- _What to produce_
Return exactly the lines below, starting with the one that has "(541, 288) none" and going on through the one that has "[35,243,94,259] funkcja ->".

Supplied data: Begin

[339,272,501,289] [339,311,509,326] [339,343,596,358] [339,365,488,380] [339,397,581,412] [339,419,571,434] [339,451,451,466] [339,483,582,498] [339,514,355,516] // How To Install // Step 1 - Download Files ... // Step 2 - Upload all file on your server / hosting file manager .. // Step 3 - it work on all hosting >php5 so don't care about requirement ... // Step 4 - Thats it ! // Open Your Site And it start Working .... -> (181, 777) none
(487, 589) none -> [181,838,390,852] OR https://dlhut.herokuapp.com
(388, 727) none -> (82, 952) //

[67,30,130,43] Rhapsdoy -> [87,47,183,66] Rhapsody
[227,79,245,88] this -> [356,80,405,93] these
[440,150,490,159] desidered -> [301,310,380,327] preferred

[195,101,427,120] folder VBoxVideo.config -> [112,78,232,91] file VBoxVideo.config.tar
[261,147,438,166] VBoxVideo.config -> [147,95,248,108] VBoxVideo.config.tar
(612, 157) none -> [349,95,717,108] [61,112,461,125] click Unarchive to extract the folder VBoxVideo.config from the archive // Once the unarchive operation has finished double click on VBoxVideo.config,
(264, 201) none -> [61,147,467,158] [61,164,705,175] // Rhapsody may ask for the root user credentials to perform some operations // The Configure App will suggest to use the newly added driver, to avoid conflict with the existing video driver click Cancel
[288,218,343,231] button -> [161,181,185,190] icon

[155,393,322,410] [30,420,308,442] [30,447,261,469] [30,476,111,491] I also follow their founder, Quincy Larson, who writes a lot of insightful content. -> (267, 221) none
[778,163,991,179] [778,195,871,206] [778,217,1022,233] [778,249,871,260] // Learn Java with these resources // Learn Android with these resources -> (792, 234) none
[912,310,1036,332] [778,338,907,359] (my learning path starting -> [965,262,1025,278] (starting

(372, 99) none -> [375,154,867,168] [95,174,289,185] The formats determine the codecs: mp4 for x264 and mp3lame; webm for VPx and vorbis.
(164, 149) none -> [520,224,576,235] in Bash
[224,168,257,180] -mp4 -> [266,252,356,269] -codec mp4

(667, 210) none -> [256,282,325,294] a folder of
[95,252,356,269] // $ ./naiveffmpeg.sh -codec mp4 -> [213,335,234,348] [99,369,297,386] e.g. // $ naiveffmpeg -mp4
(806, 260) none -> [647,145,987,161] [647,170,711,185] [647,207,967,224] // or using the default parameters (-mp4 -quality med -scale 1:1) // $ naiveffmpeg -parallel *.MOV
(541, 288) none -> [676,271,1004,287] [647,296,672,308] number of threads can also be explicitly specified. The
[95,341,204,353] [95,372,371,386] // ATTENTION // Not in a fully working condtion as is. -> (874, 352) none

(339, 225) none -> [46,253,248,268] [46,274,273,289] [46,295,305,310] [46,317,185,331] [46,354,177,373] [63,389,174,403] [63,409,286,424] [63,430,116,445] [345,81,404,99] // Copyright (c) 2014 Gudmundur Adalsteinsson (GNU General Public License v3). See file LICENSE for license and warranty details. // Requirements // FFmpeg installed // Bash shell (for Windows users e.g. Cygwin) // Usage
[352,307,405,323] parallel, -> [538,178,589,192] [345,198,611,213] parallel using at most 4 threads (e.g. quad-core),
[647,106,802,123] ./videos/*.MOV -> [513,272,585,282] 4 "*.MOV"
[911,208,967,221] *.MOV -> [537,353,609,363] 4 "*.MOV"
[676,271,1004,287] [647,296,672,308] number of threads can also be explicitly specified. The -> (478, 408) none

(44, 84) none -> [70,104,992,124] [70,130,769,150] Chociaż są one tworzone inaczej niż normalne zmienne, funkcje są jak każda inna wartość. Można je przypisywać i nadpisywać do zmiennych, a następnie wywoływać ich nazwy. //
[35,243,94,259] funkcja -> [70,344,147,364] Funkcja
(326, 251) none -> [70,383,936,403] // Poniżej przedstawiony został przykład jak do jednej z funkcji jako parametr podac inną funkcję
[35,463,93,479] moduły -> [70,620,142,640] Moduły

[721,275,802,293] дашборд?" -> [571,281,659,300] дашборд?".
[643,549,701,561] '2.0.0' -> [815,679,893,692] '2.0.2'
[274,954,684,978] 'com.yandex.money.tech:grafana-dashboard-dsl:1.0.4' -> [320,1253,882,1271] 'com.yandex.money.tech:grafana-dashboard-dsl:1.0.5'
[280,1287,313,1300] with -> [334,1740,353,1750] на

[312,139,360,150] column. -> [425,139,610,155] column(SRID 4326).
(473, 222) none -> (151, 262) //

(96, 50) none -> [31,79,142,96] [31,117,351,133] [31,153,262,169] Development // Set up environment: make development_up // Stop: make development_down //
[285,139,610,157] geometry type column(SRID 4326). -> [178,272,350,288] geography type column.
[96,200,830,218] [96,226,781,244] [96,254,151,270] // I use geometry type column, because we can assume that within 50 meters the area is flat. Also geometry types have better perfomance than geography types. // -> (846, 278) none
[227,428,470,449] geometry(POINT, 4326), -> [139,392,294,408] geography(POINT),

Supplied data: End

- _Solution to the problem_
(541, 288) none -> [676,271,1004,287] [647,296,672,308] number of threads can also be explicitly specified. The
[95,341,204,353] [95,372,371,386] // ATTENTION // Not in a fully working condtion as is. -> (874, 352) none

(339, 225) none -> [46,253,248,268] [46,274,273,289] [46,295,305,310] [46,317,185,331] [46,354,177,373] [63,389,174,403] [63,409,286,424] [63,430,116,445] [345,81,404,99] // Copyright (c) 2014 Gudmundur Adalsteinsson (GNU General Public License v3). See file LICENSE for license and warranty details. // Requirements // FFmpeg installed // Bash shell (for Windows users e.g. Cygwin) // Usage
[352,307,405,323] parallel, -> [538,178,589,192] [345,198,611,213] parallel using at most 4 threads (e.g. quad-core),
[647,106,802,123] ./videos/*.MOV -> [513,272,585,282] 4 "*.MOV"
[911,208,967,221] *.MOV -> [537,353,609,363] 4 "*.MOV"
[676,271,1004,287] [647,296,672,308] number of threads can also be explicitly specified. The -> (478, 408) none

(44, 84) none -> [70,104,992,124] [70,130,769,150] Chociaż są one tworzone inaczej niż normalne zmienne, funkcje są jak każda inna wartość. Można je przypisywać i nadpisywać do zmiennych, a następnie wywoływać ich nazwy. //
[35,243,94,259] funkcja -> [70,344,147,364] Funkcja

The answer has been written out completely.